# EXERCISE GOAL:
Give every entry again, unchanged, and leave its images out.

Extracted records:
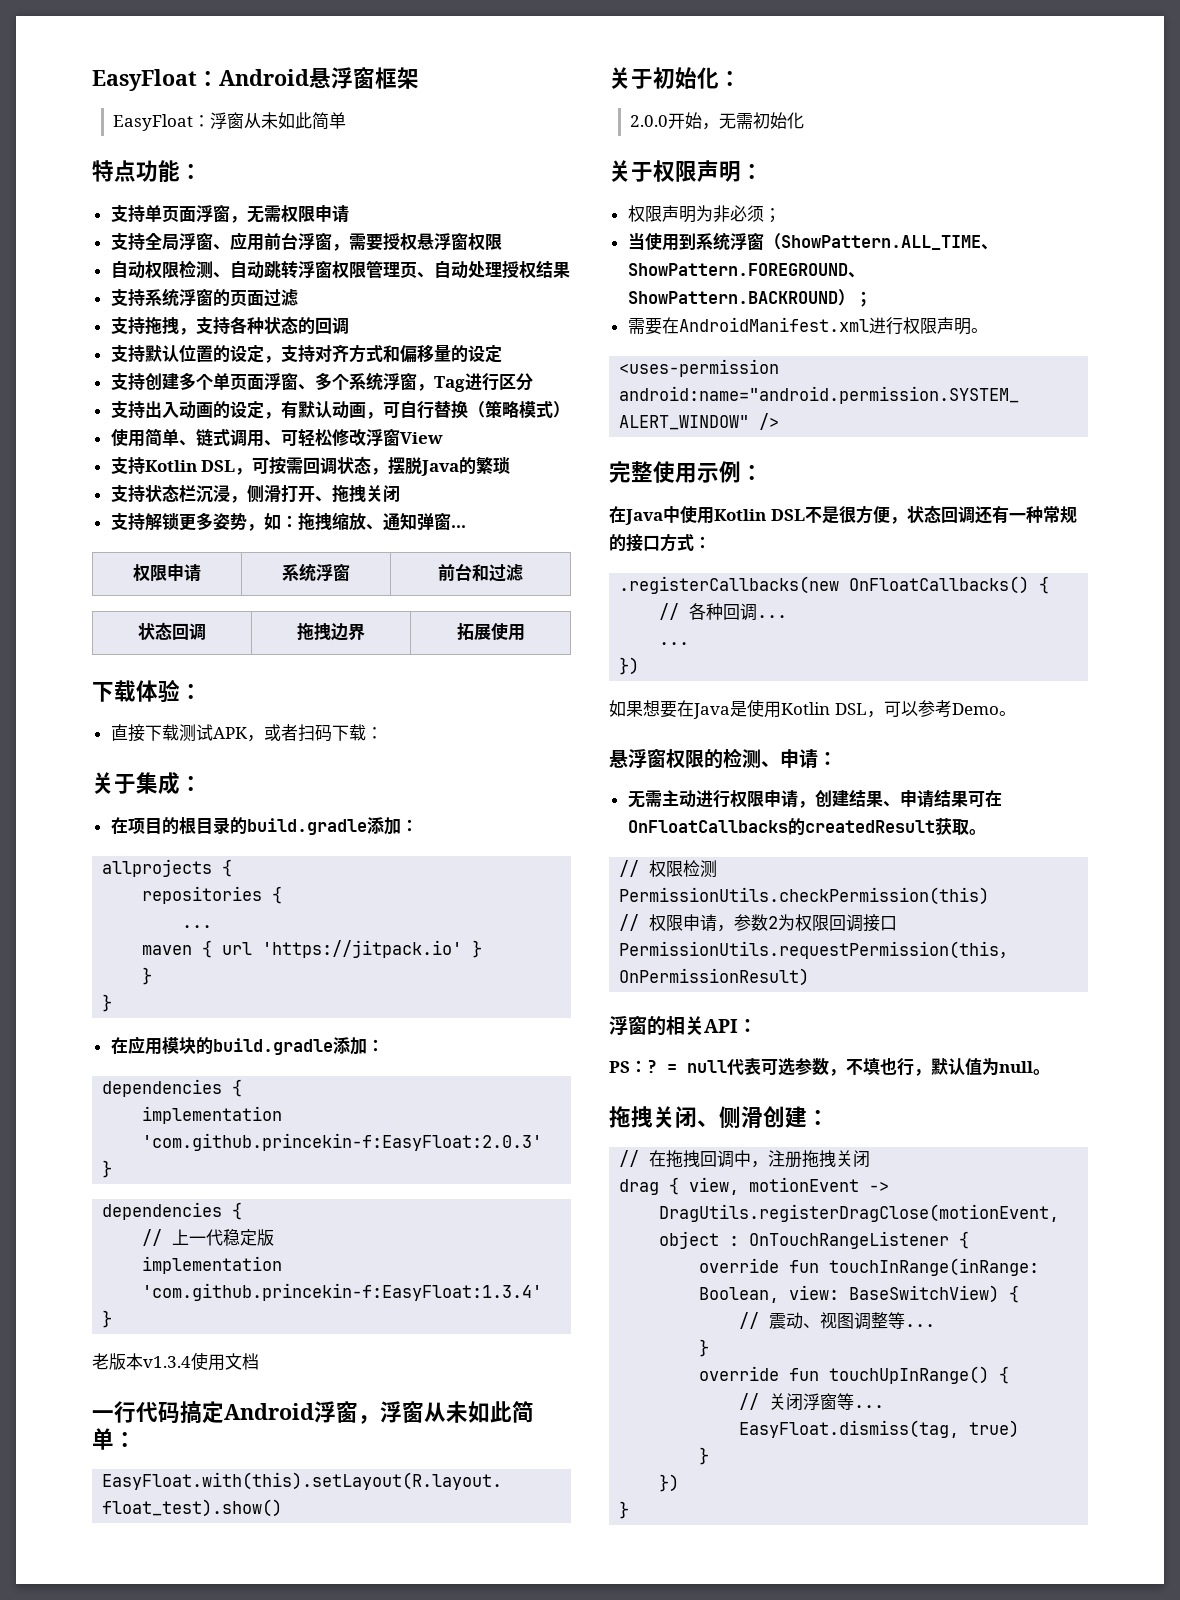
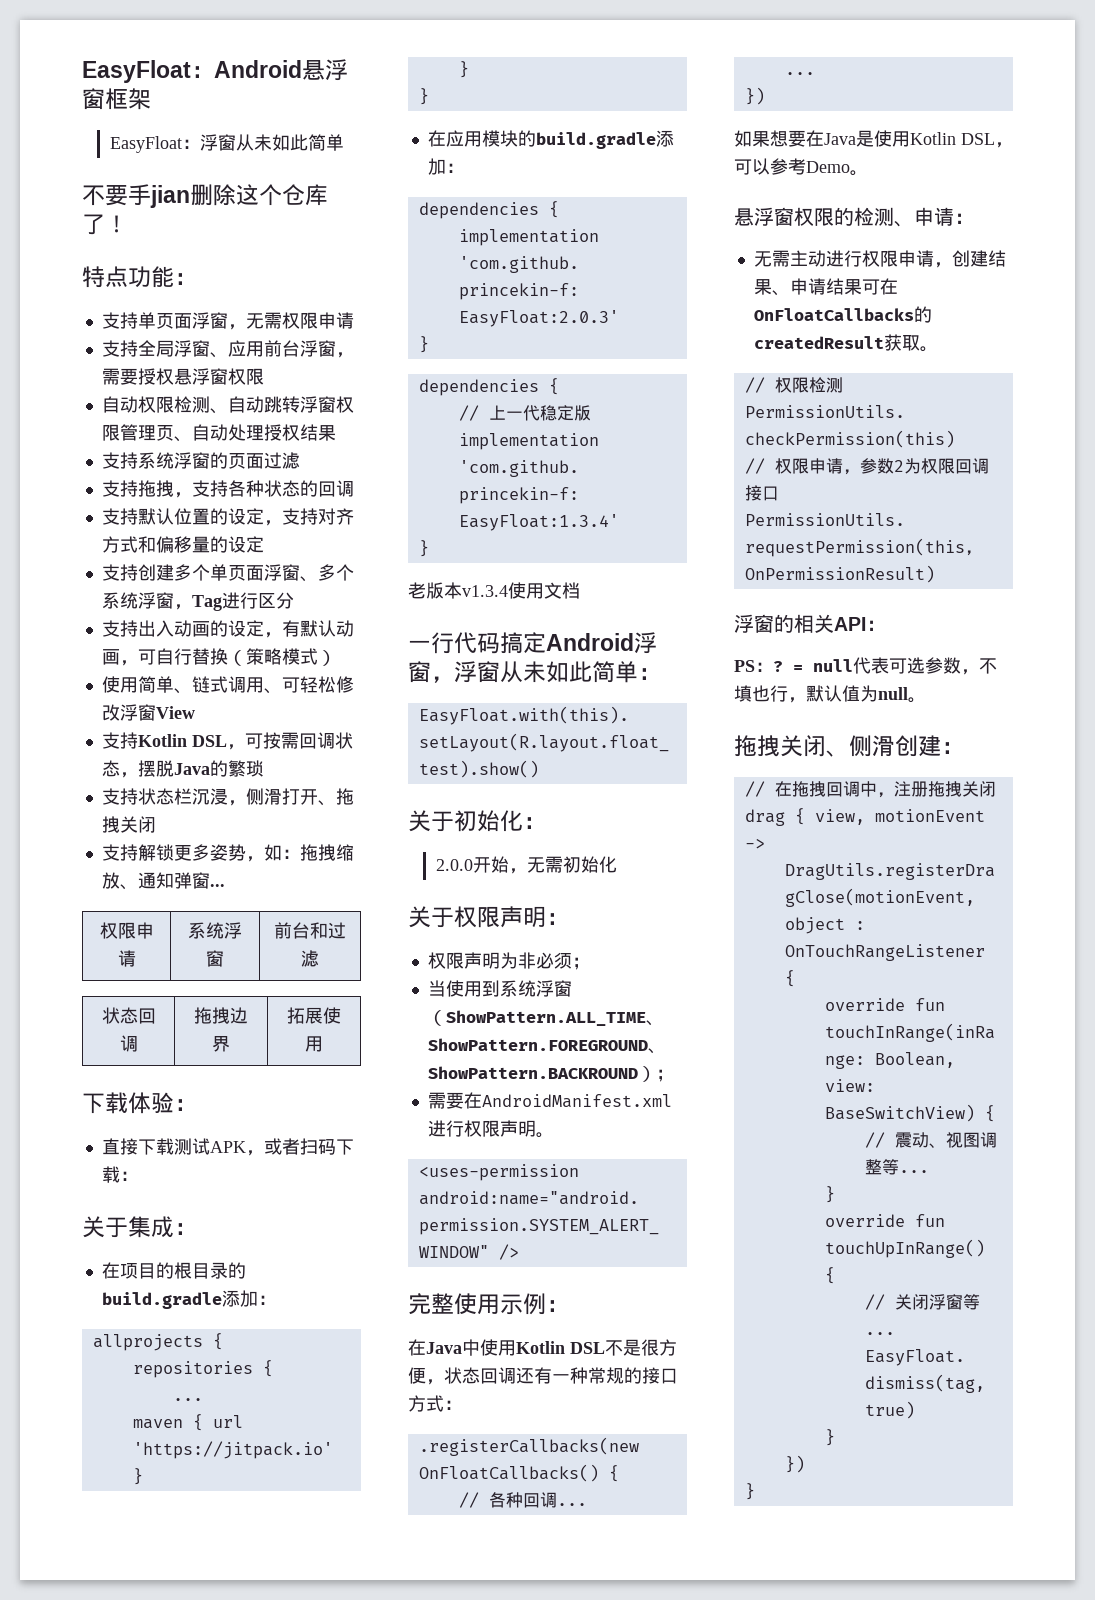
+ 不要手jian删除这个仓库了！

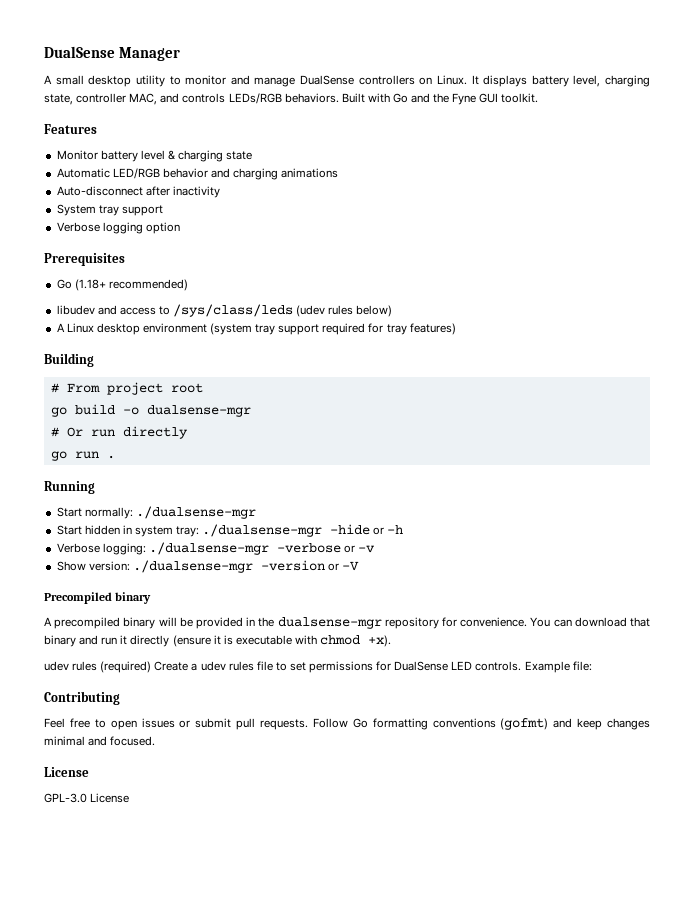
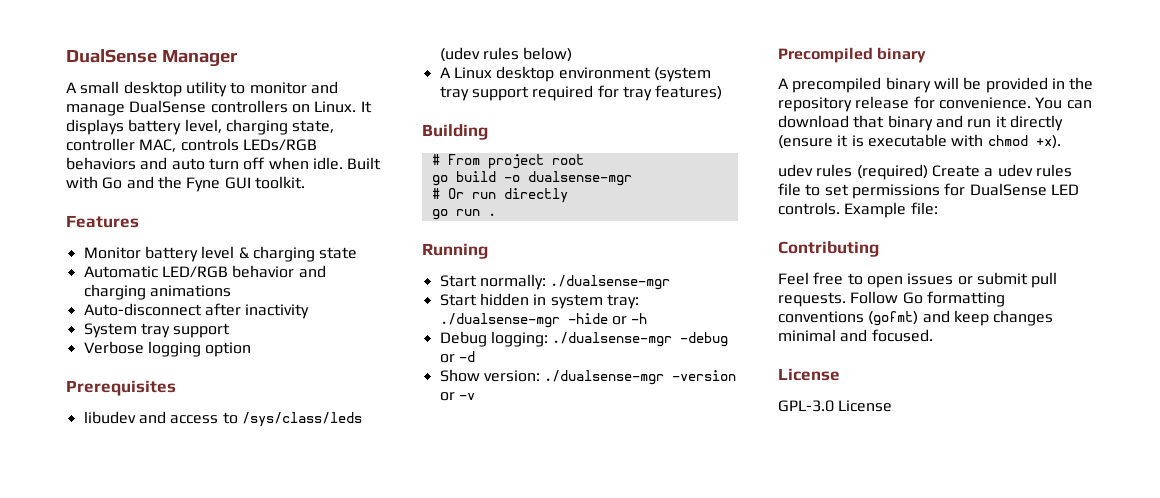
- It displays battery level, charging state, controller MAC, and controls LEDs/RGB behaviors.
+ It displays battery level, charging state, controller MAC, controls LEDs/RGB behaviors and auto turn off when idle.
- Go (1.18+ recommended)
- Verbose logging: ./dualsense-mgr -verbose or -v
+ Debug logging: ./dualsense-mgr -debug or -d
- Show version: ./dualsense-mgr -version or -V
+ Show version: ./dualsense-mgr -version or -v
- A precompiled binary will be provided in the dualsense-mgr repository for convenience.
+ A precompiled binary will be provided in the repository release for convenience.

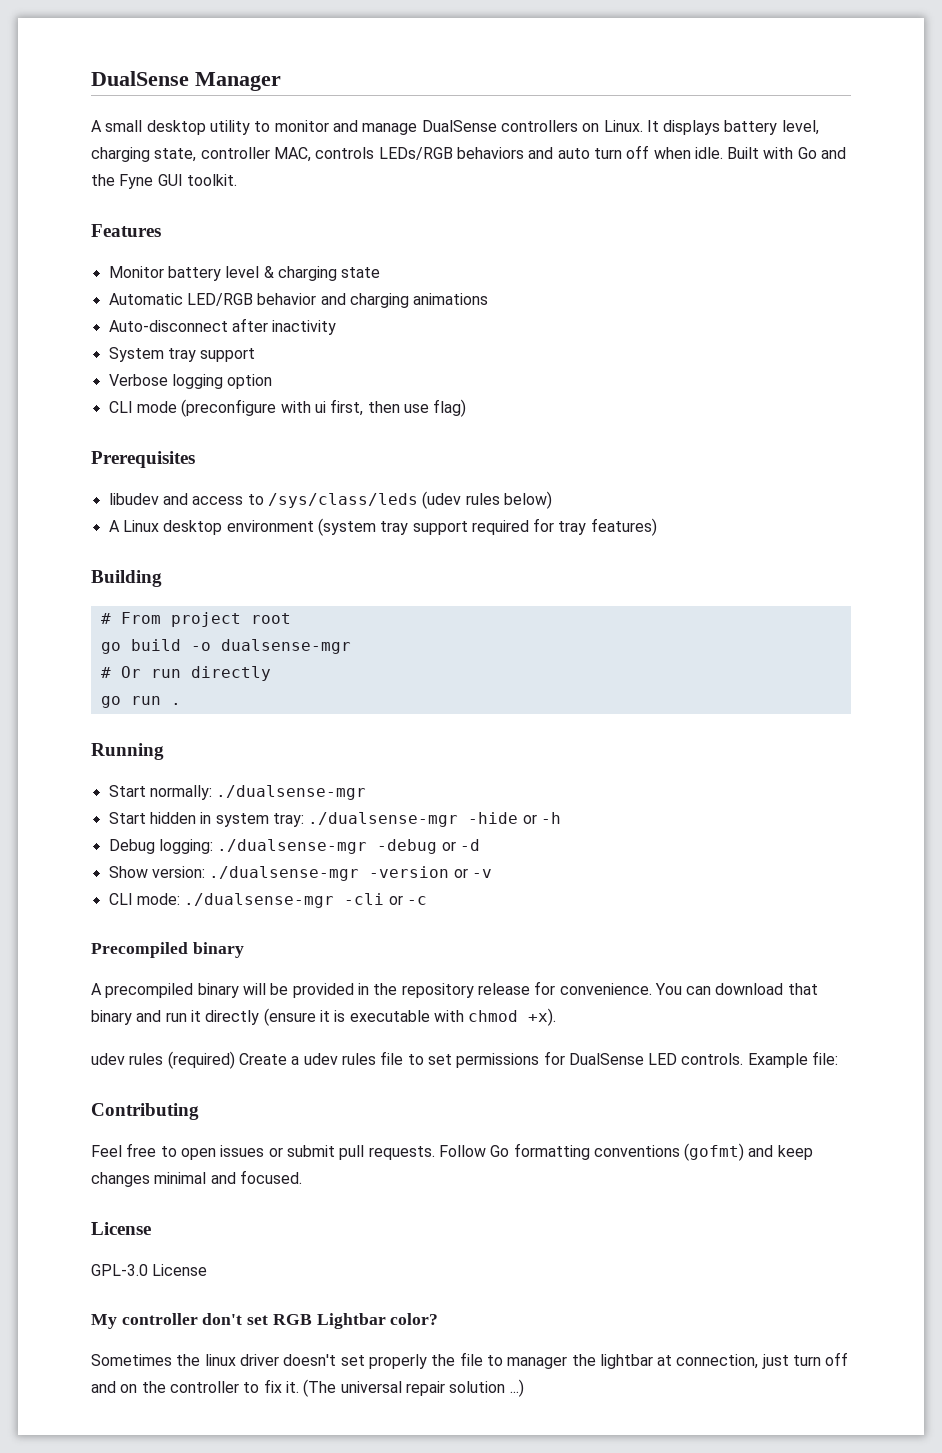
+ CLI mode (preconfigure with ui first, then use flag)
+ CLI mode: ./dualsense-mgr -cli or -c
+ My controller don't set RGB Lightbar color?
+ Sometimes the linux driver doesn't set properly the file to manager the lightbar at connection, just turn off and on the controller to fix it. (The universal repair solution ...)

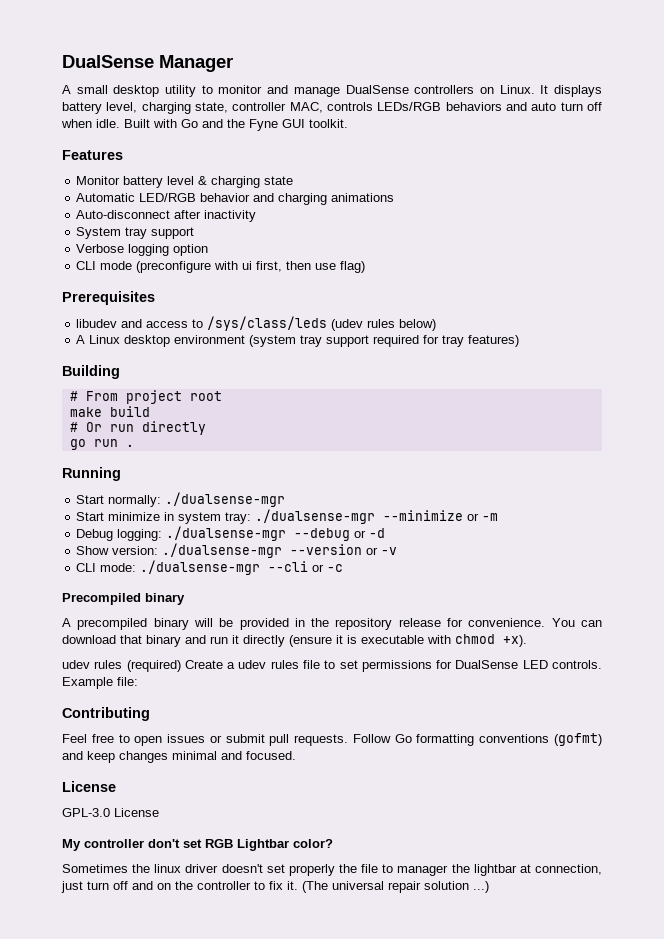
- go build -o dualsense-mgr
+ make build
- Start hidden in system tray: ./dualsense-mgr -hide or -h
+ Start minimize in system tray: ./dualsense-mgr --minimize or -m
- Debug logging: ./dualsense-mgr -debug or -d
+ Debug logging: ./dualsense-mgr --debug or -d
- Show version: ./dualsense-mgr -version or -v
+ Show version: ./dualsense-mgr --version or -v
- CLI mode: ./dualsense-mgr -cli or -c
+ CLI mode: ./dualsense-mgr --cli or -c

# EXPECTED OUTPUT:
+ 不要手jian删除这个仓库了！

- It displays battery level, charging state, controller MAC, and controls LEDs/RGB behaviors.
+ It displays battery level, charging state, controller MAC, controls LEDs/RGB behaviors and auto turn off when idle.
- Go (1.18+ recommended)
- Verbose logging: ./dualsense-mgr -verbose or -v
+ Debug logging: ./dualsense-mgr -debug or -d
- Show version: ./dualsense-mgr -version or -V
+ Show version: ./dualsense-mgr -version or -v
- A precompiled binary will be provided in the dualsense-mgr repository for convenience.
+ A precompiled binary will be provided in the repository release for convenience.

+ CLI mode (preconfigure with ui first, then use flag)
+ CLI mode: ./dualsense-mgr -cli or -c
+ My controller don't set RGB Lightbar color?
+ Sometimes the linux driver doesn't set properly the file to manager the lightbar at connection, just turn off and on the controller to fix it. (The universal repair solution ...)

- go build -o dualsense-mgr
+ make build
- Start hidden in system tray: ./dualsense-mgr -hide or -h
+ Start minimize in system tray: ./dualsense-mgr --minimize or -m
- Debug logging: ./dualsense-mgr -debug or -d
+ Debug logging: ./dualsense-mgr --debug or -d
- Show version: ./dualsense-mgr -version or -v
+ Show version: ./dualsense-mgr --version or -v
- CLI mode: ./dualsense-mgr -cli or -c
+ CLI mode: ./dualsense-mgr --cli or -c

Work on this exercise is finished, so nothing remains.